In a recent interview in Die Welt the new EU Commissioner for Environment, Virginijus Sinkevicius, considered the implications of a general ban on plastic packaging.
Building on the EU’s prohibition of various disposable plastic articles and packaging last year, Sinkevicius commented: “We definitely want to expand the rules for single-use plastics and are currently investigating in which direction that would be possible. An important step would be, for example, to ban plastic packaging or to prescribe the use of recycled plastic.”
Legislation regarding microplastics also seems to be on the EU’s agenda. According to Sinkevicius: “By the end of the year, we will provide a very detailed list of all those products that contain microplastics or that use microplastics. And then we will make sure that these products no longer release microplastics.”
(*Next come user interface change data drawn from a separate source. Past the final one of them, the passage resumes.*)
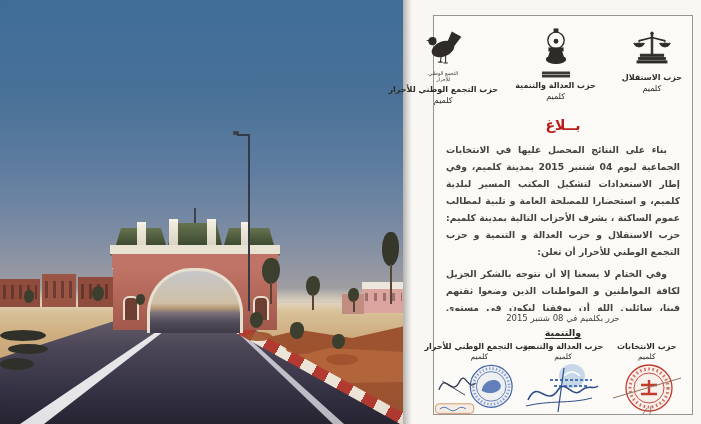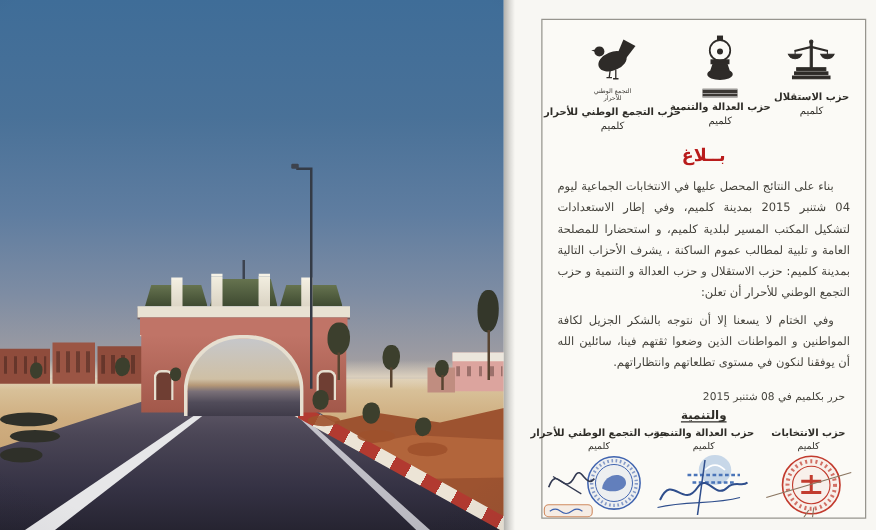--- a/index.html
+++ b/index.html
@@ -78,7 +78,7 @@
     background:linear-gradient(90deg,#b2b1ad,#dcdbd7 55%,#f8f7f3);}
   .page-frame{position:absolute;left:30px;top:15px;width:258px;height:398px;
     border:1px solid #97958e;background:#fbfaf6;color:#45433c;}
-  .parties-row{display:flex;justify-content:flex-end;padding:8px 10px 0;}
+  .parties-row{display:flex;justify-content:space-between;padding:8px 10px 0;gap:26px;}
   .party-col{display:flex;flex-direction:column;align-items:center;}
   .col-istiqlal{width:72px;} .col-pjd{width:88px;} .col-rni{width:92px;}
   .party-icon-box{height:46px;display:flex;align-items:flex-end;justify-content:center;}

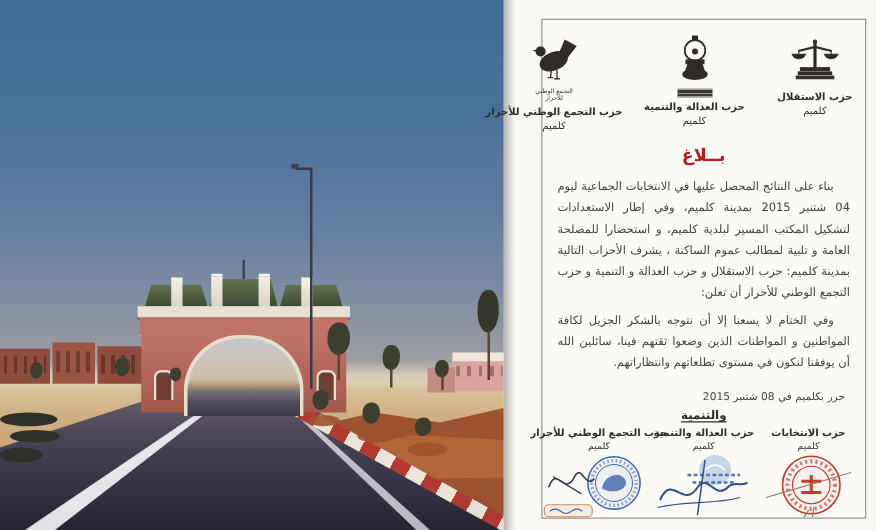--- a/index.html
+++ b/index.html
@@ -91,7 +91,7 @@
   .doc-title{text-align:center;font-weight:bold;font-size:14px;margin-top:12px;color:#b91c1c;
     letter-spacing:1px;}
   .doc-body{margin:8px 12px 0;height:170px;overflow:hidden;font-size:9.2px;line-height:17px;
-    text-align:justify;}
+    text-align:justify;font-weight:bold;}
   .doc-body p{margin:0 0 5px;text-indent:13px;}
   .doc-date{text-align:right;font-size:8.5px;padding:0 16px;margin-top:2px;}
   .sig-title{text-align:center;font-size:9.5px;font-weight:bold;text-decoration:underline;

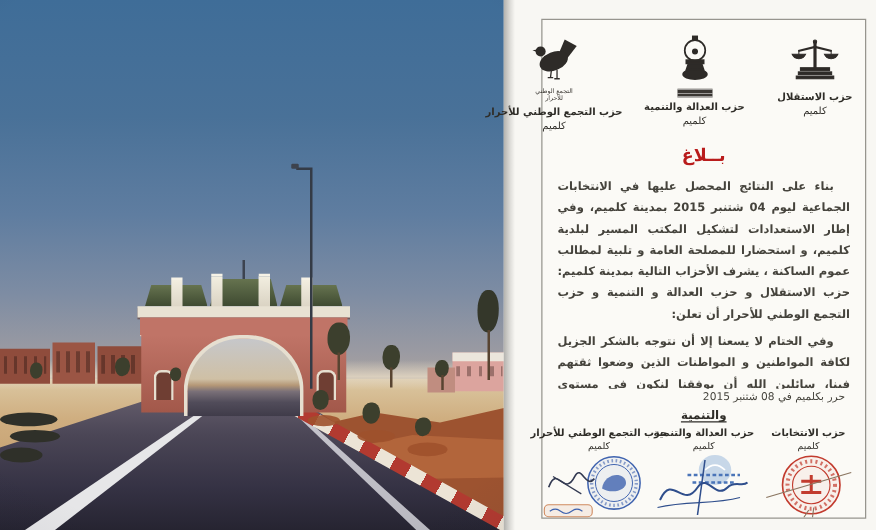--- a/index.html
+++ b/index.html
@@ -93,7 +93,7 @@
   .doc-body{margin:8px 12px 0;height:170px;overflow:hidden;font-size:9.2px;line-height:17px;
     text-align:justify;font-weight:bold;}
   .doc-body p{margin:0 0 5px;text-indent:13px;}
-  .doc-date{text-align:right;font-size:8.5px;padding:0 16px;margin-top:2px;}
+  .doc-date{text-align:center;font-size:8.5px;padding:0 16px;margin-top:2px;}
   .sig-title{text-align:center;font-size:9.5px;font-weight:bold;text-decoration:underline;
     text-underline-offset:2px;margin-top:4px;color:#2f2d28;}
   .sig-row{display:flex;justify-content:space-between;padding:4px 4px 0;}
These comments come at a time when many bodies are arguing that plastic packaging bans may actually be doing more harm than good. According to a new report published by Green Alliance, firms are increasingly turning towards non-plastic alternatives, such as paper and plastic, that it argues might ultimately be more harmful to the planet in terms of CO2 emissions.
In response to Sinkevicius’ comments, Dr. Martin Engelmann, Managing Director of the German Plastics Packaging Association said: “The Commissioner should ask himself how his statement will be received by those who are about to decide on investments in recyclable packaging or recycling plants. If politicians exclude plastic packaging from the circular economy, these urgently needed investments will certainly not be made.”
"Some politicians are currently suggesting to consumers and voters that blanket bans can be used to overcome the major challenges in environmental and climate protection,” Engelmann continued. “Unfortunately, they forget to mention the contribution plastic packaging makes, for example, to CO2 savings and food safety."